[Change detection data]
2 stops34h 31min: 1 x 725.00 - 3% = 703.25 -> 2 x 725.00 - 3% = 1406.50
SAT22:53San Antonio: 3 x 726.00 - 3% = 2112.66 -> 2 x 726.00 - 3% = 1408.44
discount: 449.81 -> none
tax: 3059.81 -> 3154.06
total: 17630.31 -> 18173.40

◆ YOUR GOAL
Could the data above be set down exactly, in full?

◆ EXPECTED OUTPUT
2 stops34h 31min: 1 x 725.00 - 3% = 703.25 -> 2 x 725.00 - 3% = 1406.50
SAT22:53San Antonio: 3 x 726.00 - 3% = 2112.66 -> 2 x 726.00 - 3% = 1408.44
discount: 449.81 -> none
tax: 3059.81 -> 3154.06
total: 17630.31 -> 18173.40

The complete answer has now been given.